EXERCISE OBJECTIVE —
Within this material, find every line where the string "none" appears, and copy it out.

DATA FOR THE TASK —
________________________
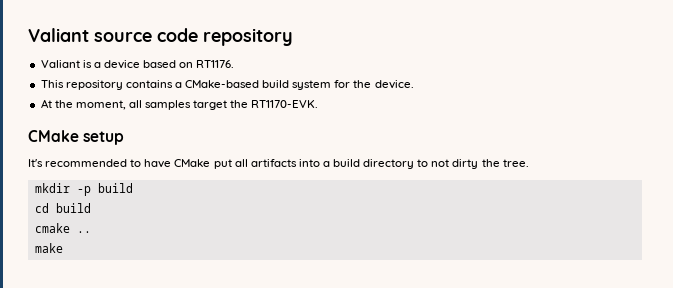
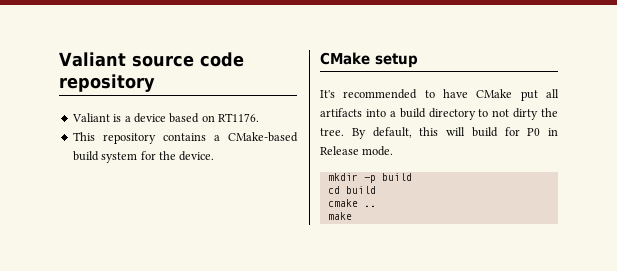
[40,99,319,110] // At the moment, all samples target the RT1170-EVK. -> (215, 156) none
(529, 163) none -> [351,127,558,139] [320,146,394,156] By default, this will build for P0 in Release mode.

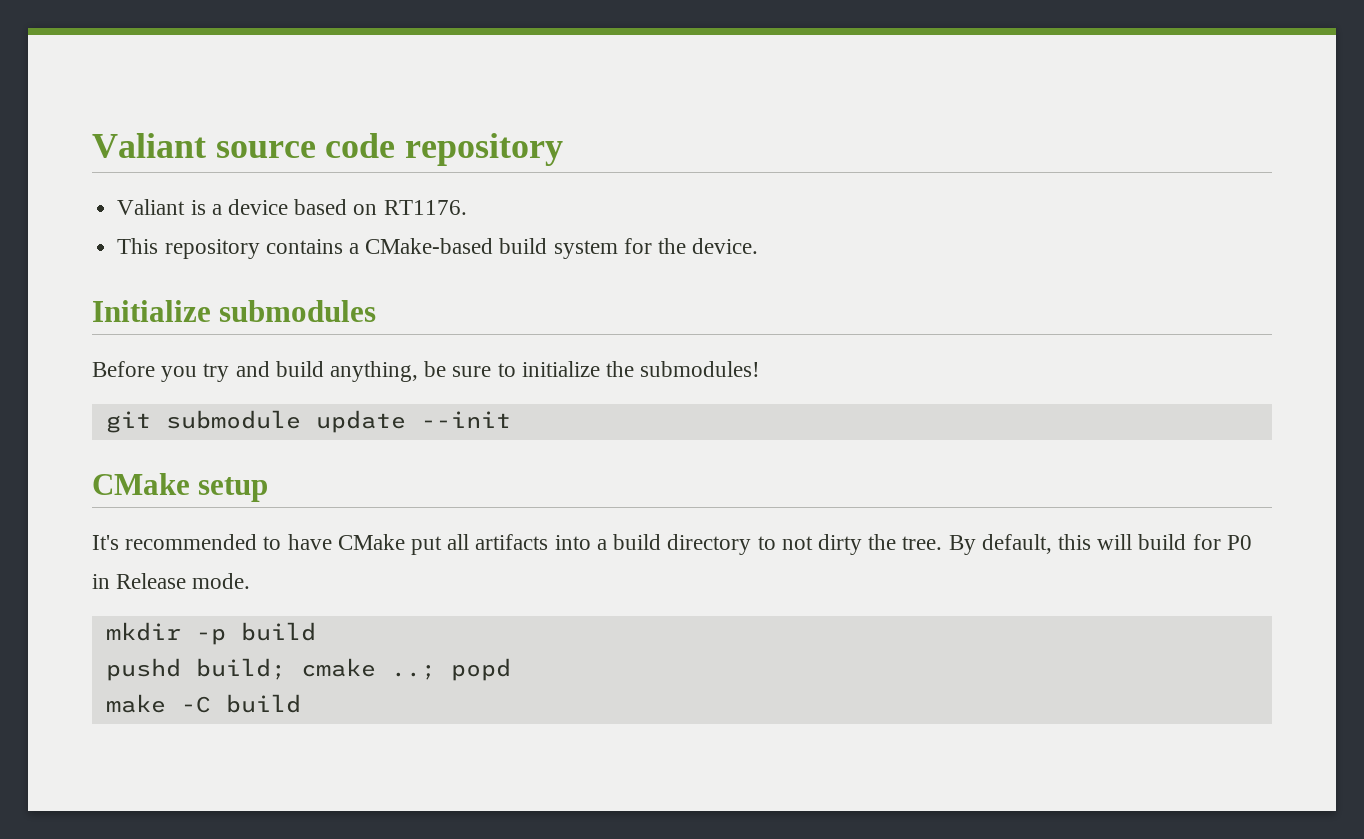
(215, 156) none -> [92,300,377,322] [92,361,761,382] [105,410,511,433] // Initialize submodules // Before you try and build anything, be sure to initialize the submodules! // git submodule update --init
[327,186,376,194] [327,199,376,207] cd build // cmake .. -> [105,658,511,681] pushd build; cmake ..; popd
(352, 216) none -> [180,694,301,713] -C build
________________________
OUTPUT —
[40,99,319,110] // At the moment, all samples target the RT1170-EVK. -> (215, 156) none
(529, 163) none -> [351,127,558,139] [320,146,394,156] By default, this will build for P0 in Release mode.
(215, 156) none -> [92,300,377,322] [92,361,761,382] [105,410,511,433] // Initialize submodules // Before you try and build anything, be sure to initialize the submodules! // git submodule update --init
(352, 216) none -> [180,694,301,713] -C build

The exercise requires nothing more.